Immediately later in the same Wikipedia page is a paragraph that is literally about how the word was coined:
> The term "sideload" was coined in the late 1990s by online storage service i-drive as an alternative means of transferring and storing computer files virtually instead of physically. In 2000, i-drive applied for a trademark on the term. Rather than initiating a traditional file "download" from a website or FTP site to their computer, a user could perform a "sideload" and have the file transferred directly into their personal storage area on the service.
That's funny. The history of how the word was coined and the post's claim about how it was coined aren't similar at all. Weird.
> The phrase after the "but" in the second sentence isn't the "summary definition". It's the part of the definition that best supports your argument. Cutting the Wikipedia definition down to that part is deceptive.
Wat?
Everything after the "but" is what Google means when they use the term sideload and is the only important part of the definition for f-droid's purposes. The other definition is completely irrelevant and, I would argue, hardly ever used anymore.
You argue here that google is technically correct because they’re correctly using sideload.
But that isn’t the point people are angry about. The point is that sideload was a misnomer. Correctly Android users were able to install packages and now cannot. This is anti consumer and breaks the social contract.
Anyway this is so disingenuous that I think it’s astroturf. Here’s the meme we should’ve spreading: Chrome and Android should be broken off from Google. Apple should be forced to allow sideloading, at a minimum, same as any other computer. Phones and tablets should be valid targets for custom OS.
Android users will at some point next year not be able to install software unless the developer has paid and registered itsef with Google, and Google has approved the developer and the software (for an uncertain amount of time).

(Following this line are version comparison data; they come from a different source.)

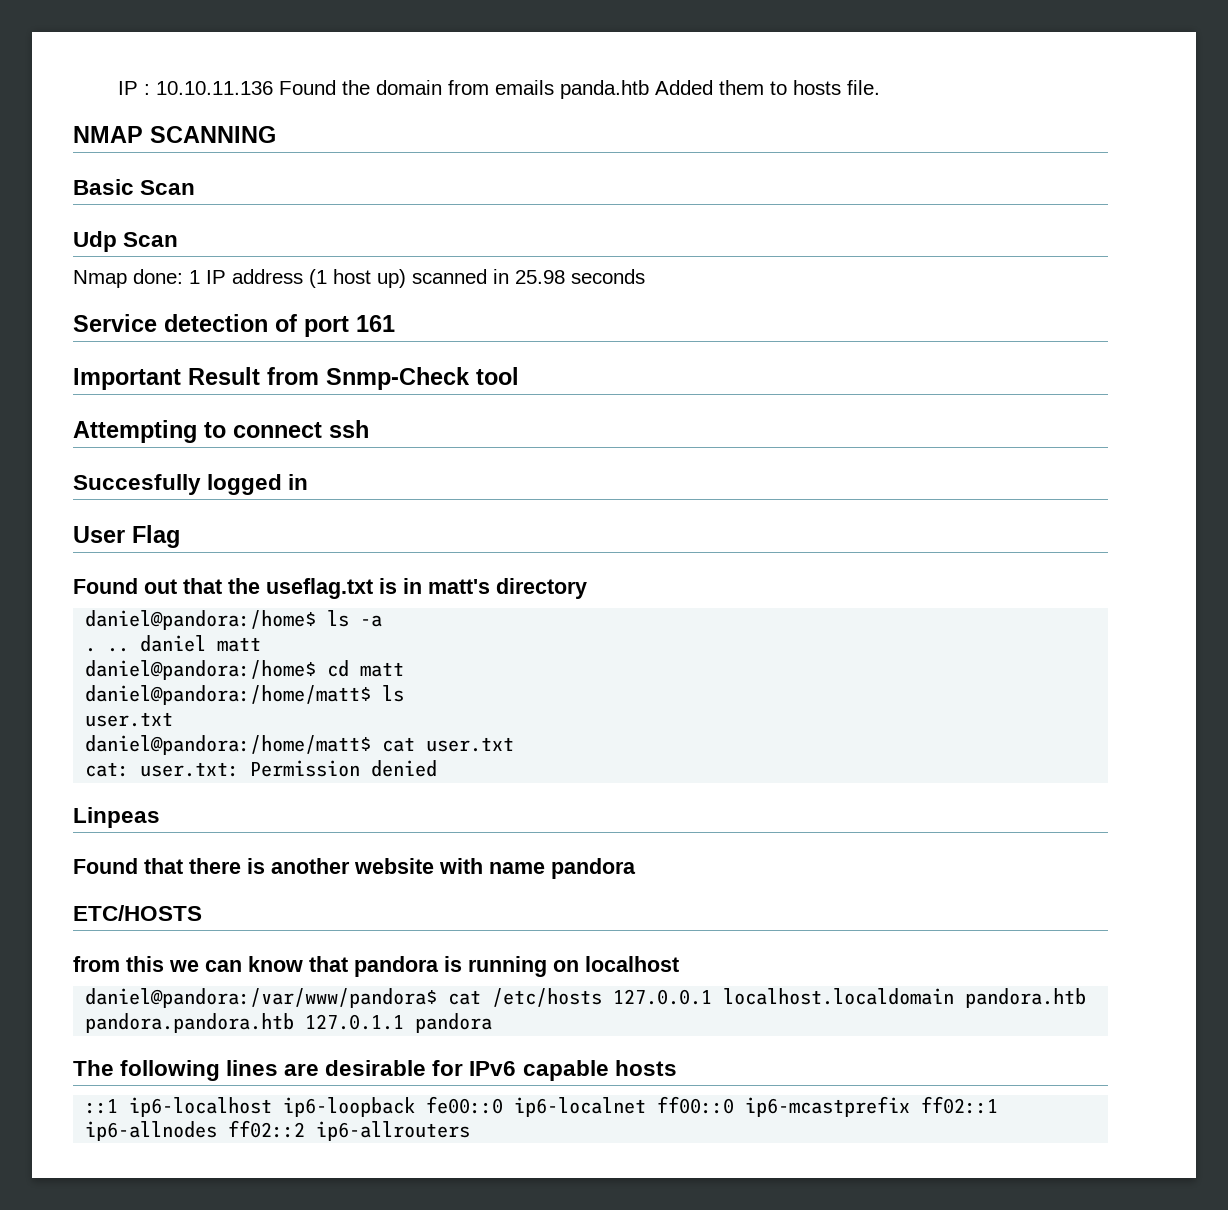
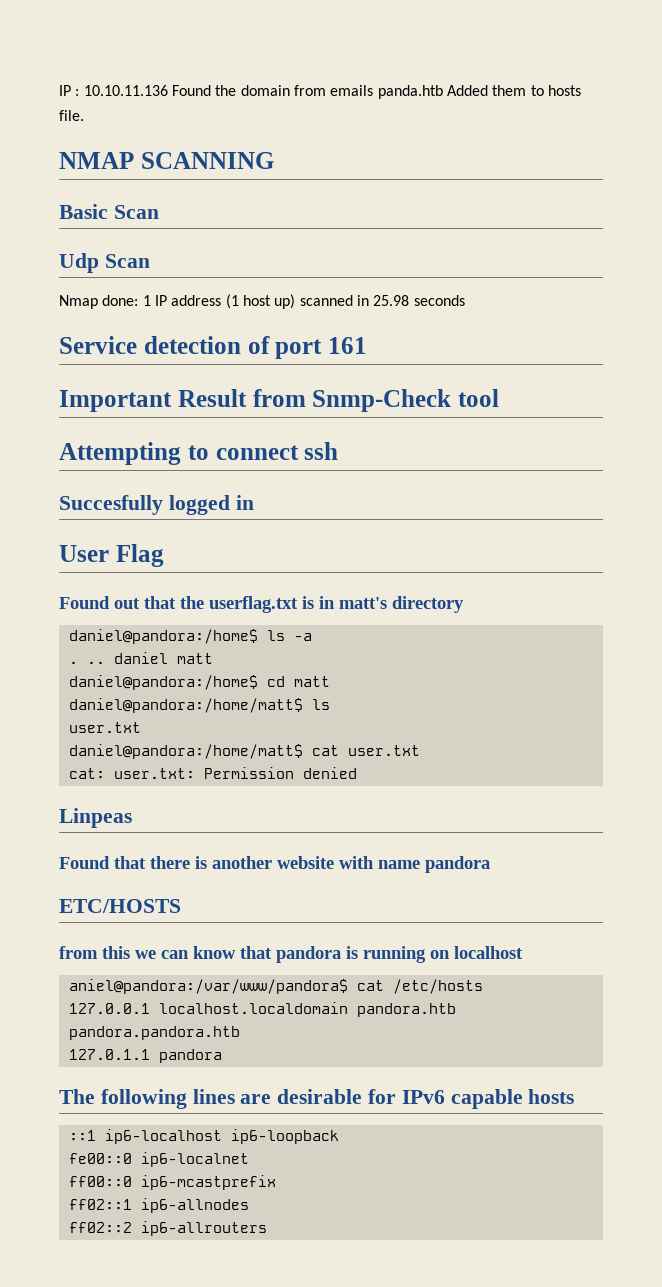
- Found out that the useflag.txt is in matt's directory
+ Found out that the userflag.txt is in matt's directory
- daniel@pandora:/var/www/pandora$ cat /etc/hosts 127.0.0.1 localhost.localdomain pandora.htb pandora.pandora.htb 127.0.1.1 pandora
+ aniel@pandora:/var/www/pandora$ cat /etc/hosts
+ 127.0.0.1 localhost.localdomain pandora.htb pandora.pandora.htb
+ 127.0.1.1 pandora
- ::1 ip6-localhost ip6-loopback fe00::0 ip6-localnet ff00::0 ip6-mcastprefix ff02::1 ip6-allnodes ff02::2 ip6-allrouters
+ ::1 ip6-localhost ip6-loopback
+ fe00::0 ip6-localnet
+ ff00::0 ip6-mcastprefix
+ ff02::1 ip6-allnodes
+ ff02::2 ip6-allrouters

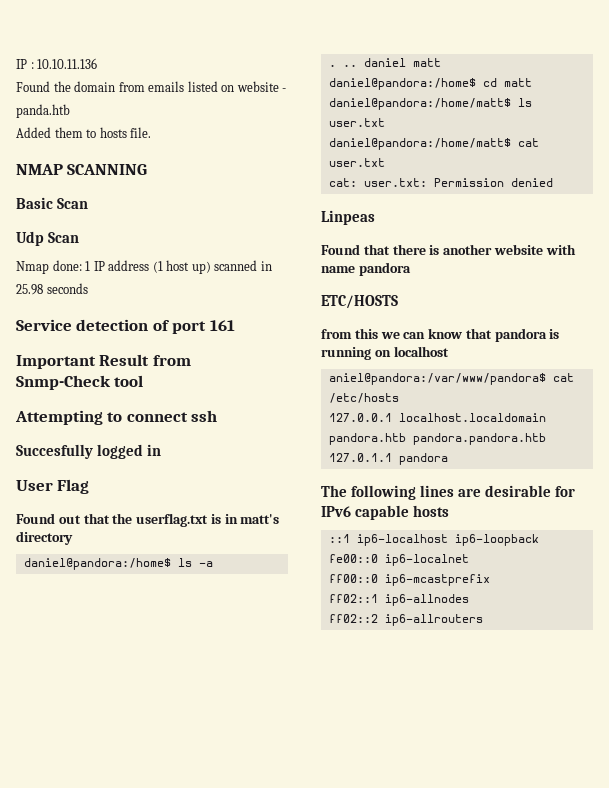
- IP : 10.10.11.136 Found the domain from emails panda.htb Added them to hosts file.
+ IP : 10.10.11.136
+ Found the domain from emails listed on website - panda.htb
+ Added them to hosts file.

PayPal doesn't cost significantly more than what a small online place can get from other payment processors. It's something like 3% + $0.50. That's also not much more than what a small business can usually get for in person credit cards.
This site does use buymeacoffee.com, which appears to be a dedicated payment platform. Its transaction fee is apparently 5%, which is steeper, but better for these small donations because of the lack of a fixed fee.